東京五輪の表彰台を3Dプリンターで作った! 慶大・田中浩也研究室が98台の製造設計
2021年7月14日

管理人のイエイリです。

来週の金曜日(2021年7月23日)に、いよいよ東京2020オリンピックが開幕します。

今回のオリンピック、パラリンピックで使われる表彰台も、市松模様をベースにデザインされています。

東京2020オリンピック・パラリンピックで使われる表彰台のイメージ(以下の資料:慶應義塾大学環境情報学部 田中浩也研究室のYouTube動画より)

表彰台を構成する立方体ブロック

この表彰台は、市松模様を分割したデザインの立方体ブロックからなっていますが、

ナ、ナ、ナ、ナント、

3Dプリンターで製造

されたのです。(慶應義塾大学環境情報学部 田中浩也研究室のプレスリリースはこちら

表彰台の部材を製造する3Dプリンター

造形中のパーツ

完成したパーツ

3Dプリンターで造形した層状の模様

3Dプリンターによる表彰台製作プロジェクトの設計統括を務めたのは、慶應義塾大学環境情報学部の田中浩也教授です。

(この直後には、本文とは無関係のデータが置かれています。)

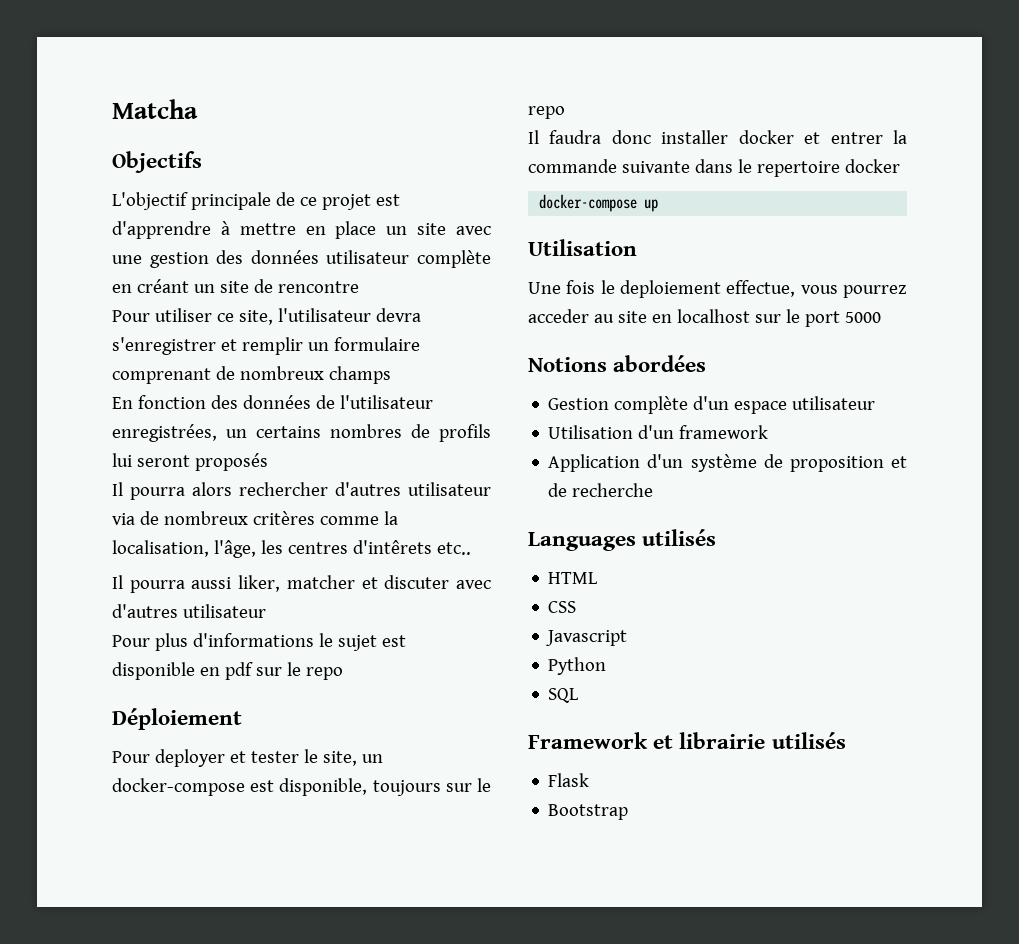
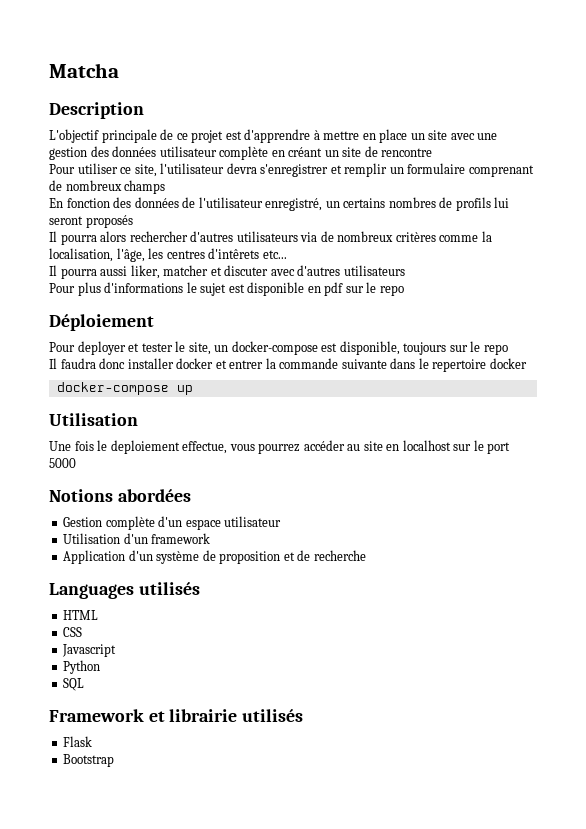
[112,151,202,173] Objectifs -> [49,102,144,119] Description
[112,424,217,442] enregistrées, -> [265,198,323,211] enregistré,
[408,482,491,496] utilisateur -> [236,231,298,242] utilisateurs
[436,542,471,555] etc.. -> [262,250,287,259] etc...
[182,604,266,618] utilisateur -> [343,265,405,276] utilisateurs
[528,309,589,323] acceder -> [303,440,345,451] accéder

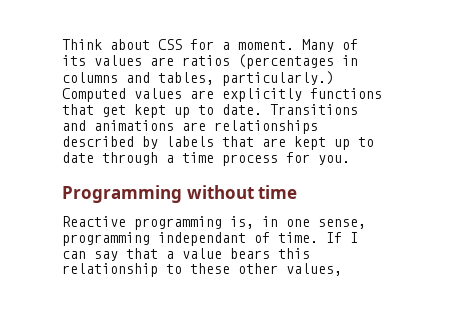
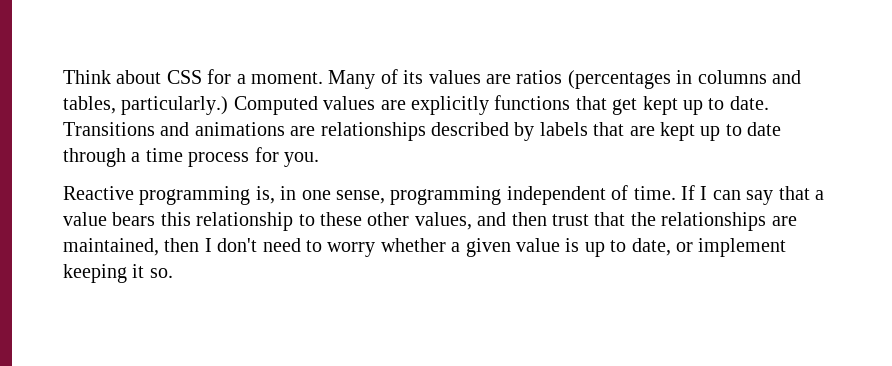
[62,185,298,203] // Programming without time -> (319, 159) none
[158,232,246,246] independant -> [506,186,606,205] independent
(342, 269) none -> [477,212,797,231] [63,238,787,257] [63,264,173,283] and then trust that the relationships are maintained, then I don't need to worry whether a given value is up to date, or implement keeping it so.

表彰台のデザインは、大会エンブレムを制作した美術家の野老朝雄氏が担当し、田中研究室の卒業生である平本知樹氏が調色設計を含むプロジェクト全体を指揮しました。

また、材料や造形パスなどの研究開発から製造設計までの重要パートは、田中浩也研究室の卒業生や研究員、学生が連携して担当しました。

無数の試行錯誤を重ねて完成させた製造データは、3Dプリンターによる造形業者に引き継がれて量産され、最終的に合計98台の表彰台が完成したのです。

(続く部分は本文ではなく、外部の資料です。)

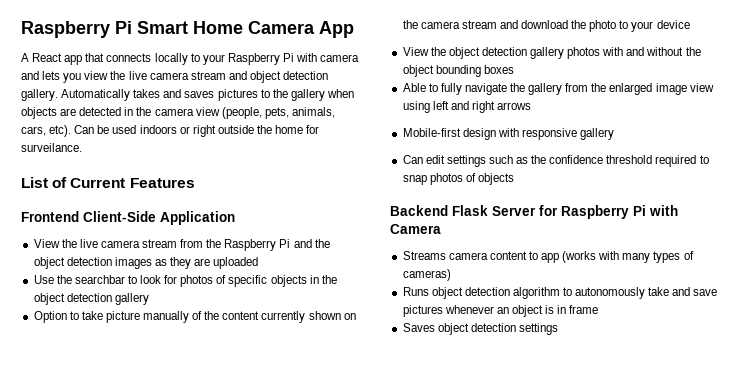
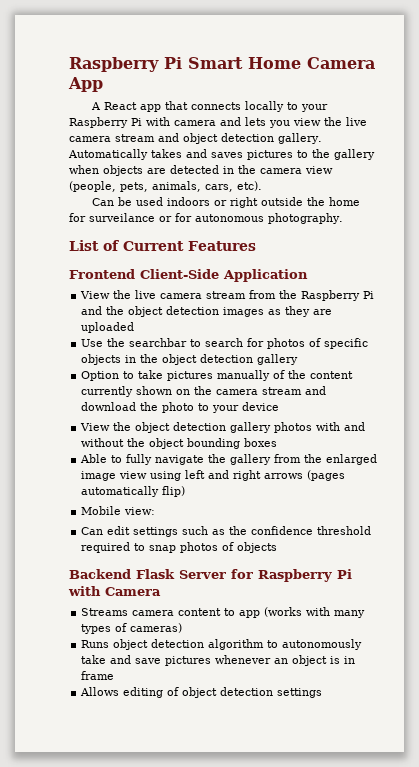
(72, 131) none -> (262, 186) //
[21,143,82,152] surveilance. -> [89,213,343,224] surveilance or for autonomous photography.
[140,275,162,284] look -> [205,338,244,347] search
[105,311,140,323] picture -> [167,371,214,381] pictures
[402,128,615,140] // Mobile-first design with responsive gallery -> [307,470,346,481] [81,486,186,497] [81,506,156,515] (pages automatically flip) // Mobile view:
[402,323,435,332] Saves -> [80,687,180,698] Allows editing of

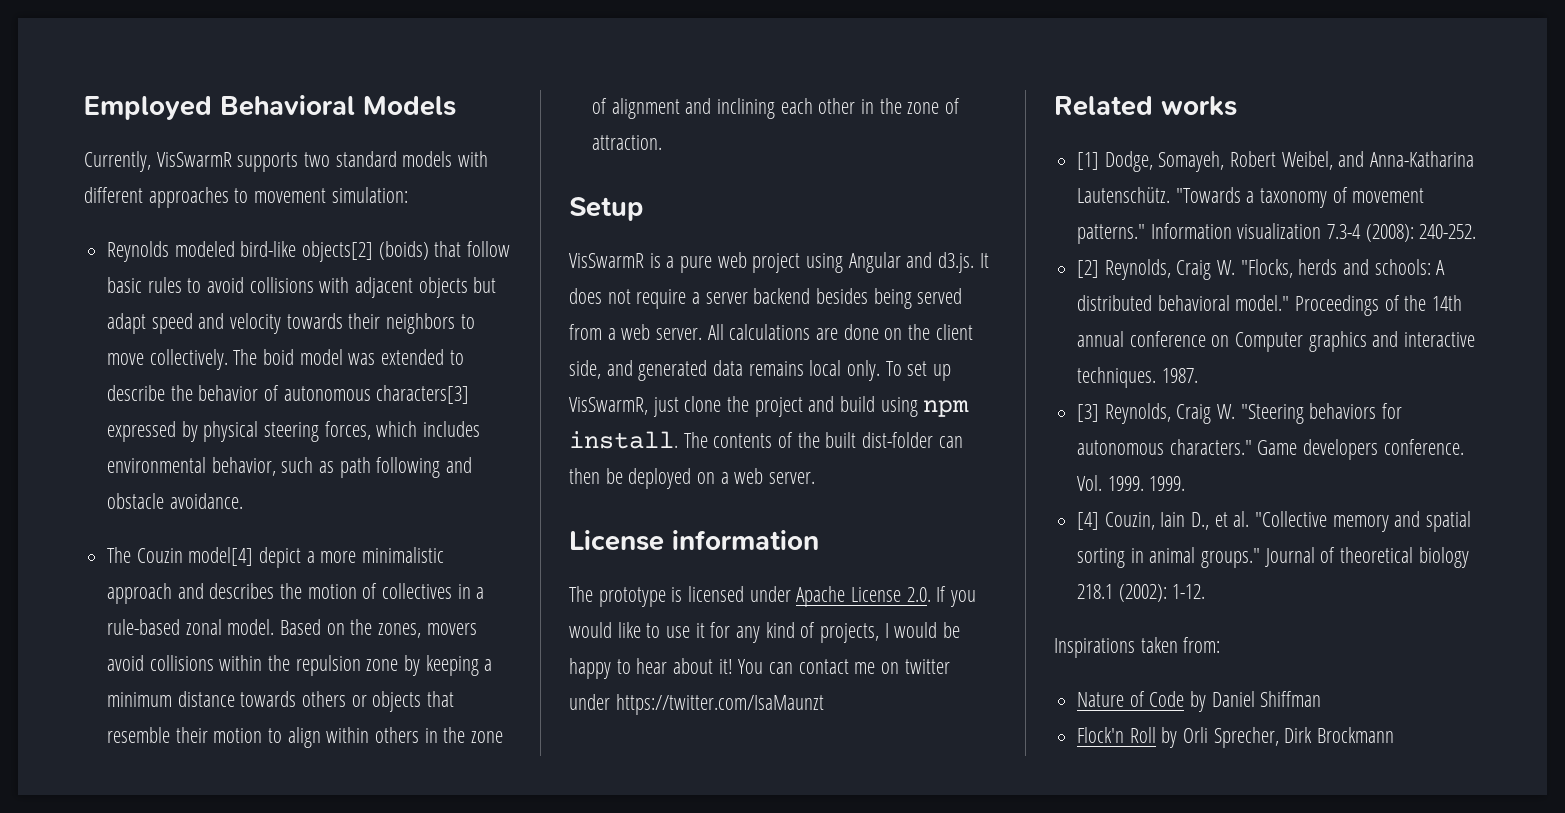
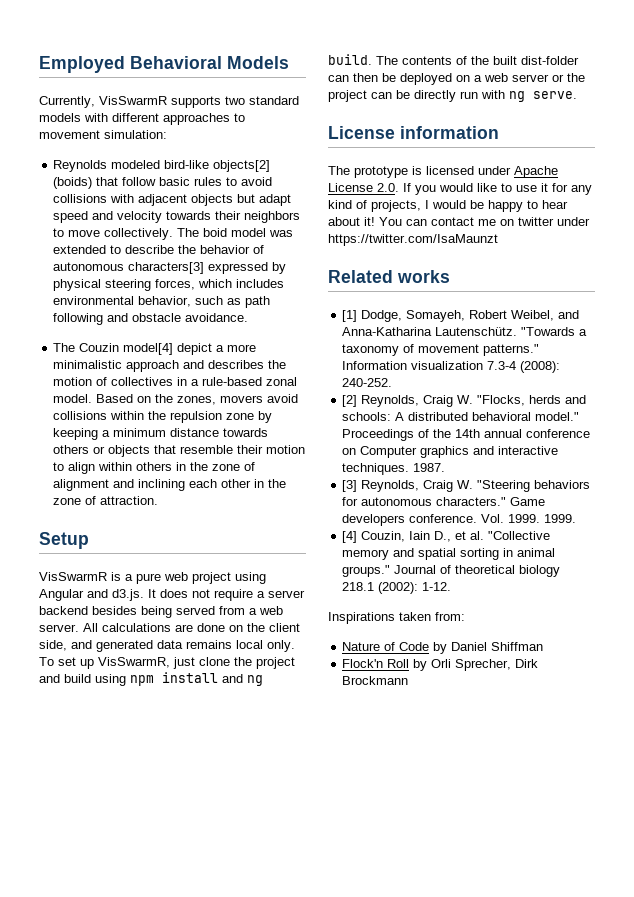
[569,431,678,449] install. -> [162,672,263,686] [328,54,372,65] install and ng build.
[769,472,816,484] server. -> [512,73,585,82] [328,90,577,102] server or the project can be directly run with ng serve.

設計統括を務めた慶應義塾大学環境情報学部の田中浩也教授

多数の3Dプリンターを使っての量産工程

造形材料には、

廃プラスチックと廃ガラス

を組み合わせた材料を利用しました。

その原材料は、市民参加型の「みんなの表彰台プロジェクト」として、全国約2000店舗の大手スーパーやドラッグストア、113校の学校や企業・団体から、合計24.5トンもの資源が回収されました。

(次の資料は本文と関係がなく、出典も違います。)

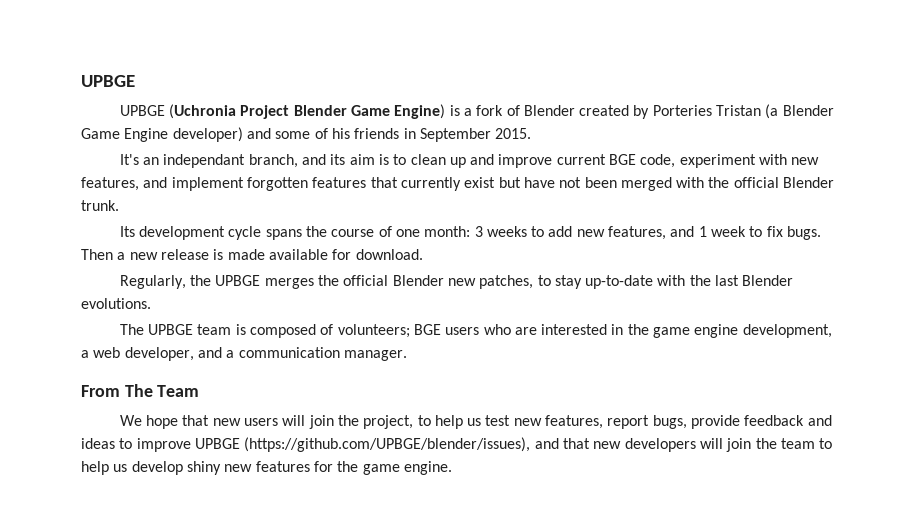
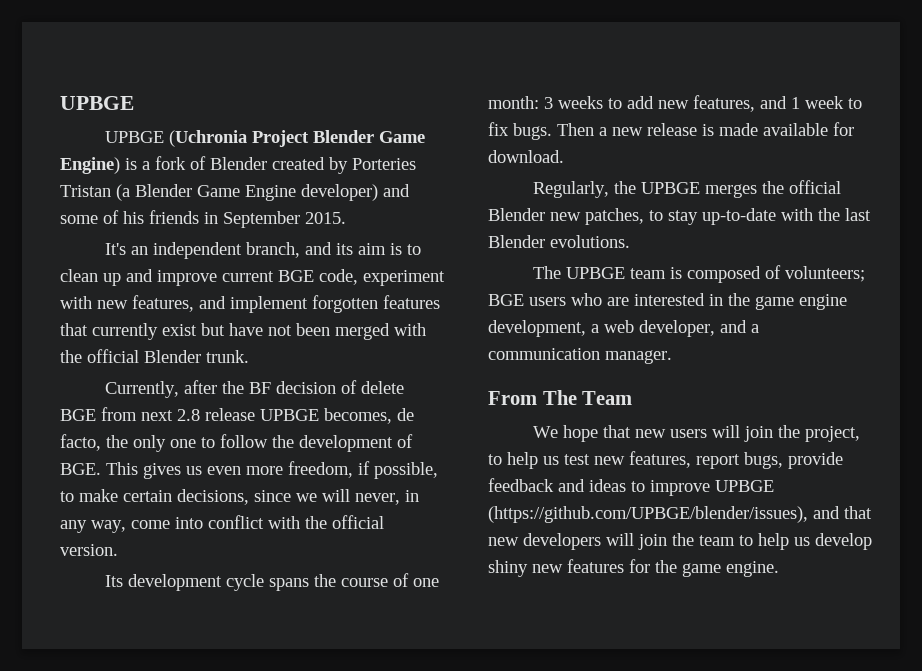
[163,154,246,168] independant -> [153,242,243,259] independent
(119, 205) none -> [105,380,405,398] [60,407,414,424] [60,434,413,452] [60,461,438,479] [60,489,419,505] [60,515,384,533] [60,544,118,556] // Currently, after the BF decision of delete BGE from next 2.8 release UPBGE becomes, de facto, the only one to follow the development of BGE. This gives us even more freedom, if possible, to make certain decisions, since we will never, in any way, come into conflict with the official version.

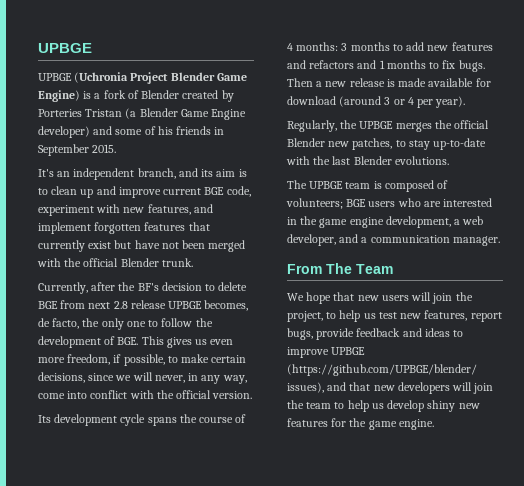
[249,380,358,394] BF decision of -> [137,282,216,291] BF's decision to
[413,578,440,587] [488,95,755,112] one month: 3 weeks to add new features, -> [287,42,493,51] [287,60,355,69] 4 months: 3 months to add new features and refactors
[805,96,844,109] week -> [386,60,426,69] months
[488,150,564,163] download. -> [287,96,466,108] download (around 3 or 4 per year).

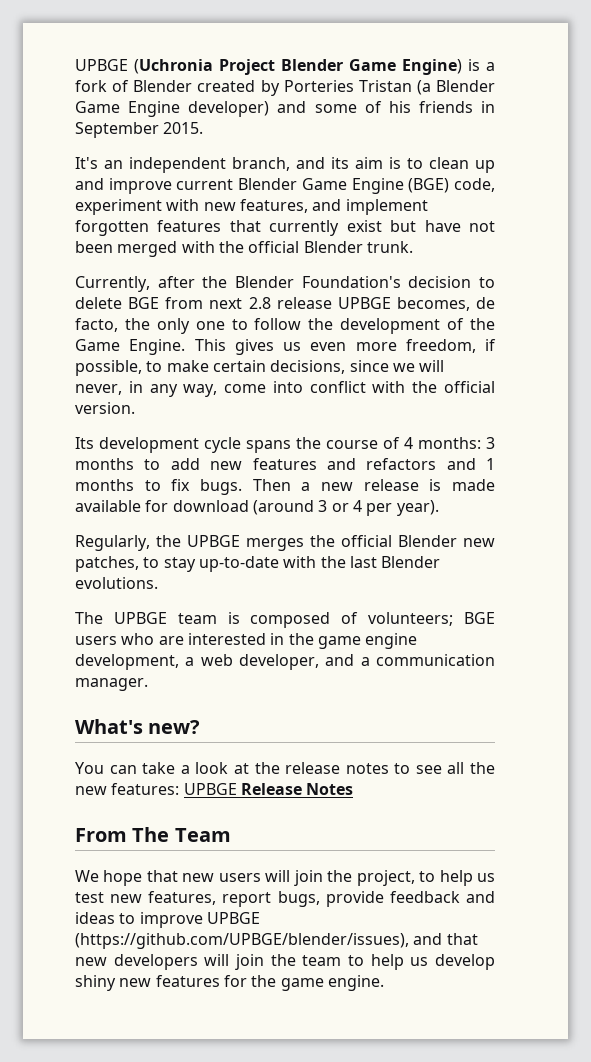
[38,43,92,53] [38,73,72,81] UPBGE // UPBGE -> [75,59,128,71] UPBGE
[204,187,225,195] BGE -> [238,178,450,194] Blender Game Engine (BGE)
[137,283,159,291] BF's -> [235,276,401,288] Blender Foundation's
[117,337,139,345] BGE. -> [470,318,496,330] [75,339,186,355] the Game Engine.
(500, 241) none -> [75,719,201,734] [75,762,495,774] [75,783,354,795] // What's new? // You can take a look at the release notes to see all the new features: UPBGE Release Notes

材料の配合によって造形時のそりなどが違うため、材料改質研究を行ったり(担当::湯浅亮平特任助教)、高速かつ高品質に製造するための造形パス設計(担当:大学院政策・メディア研究科修士1年
江口壮哉氏)を行ったりしました。

原材料となった廃プラスチック

材料の配合を変えて行った造形実験。造形後のそりなどが材料によって違うため、無数の試行錯誤を繰り返した

3Dプリンターによる製造は、ゴミがほとんど出ず、騒音も小さいため環境や人にやさしい製法です。そこが東京2020オリンピック・パラリンピックの基本コンセプトと合っていますね。

リサイクルプラスチックによって、98台もの設備を3Dプリンターで製造したプロジェクトは、世界にも例がありません。

テレビで表彰式を見るのが、ますます楽しみになってきましたね。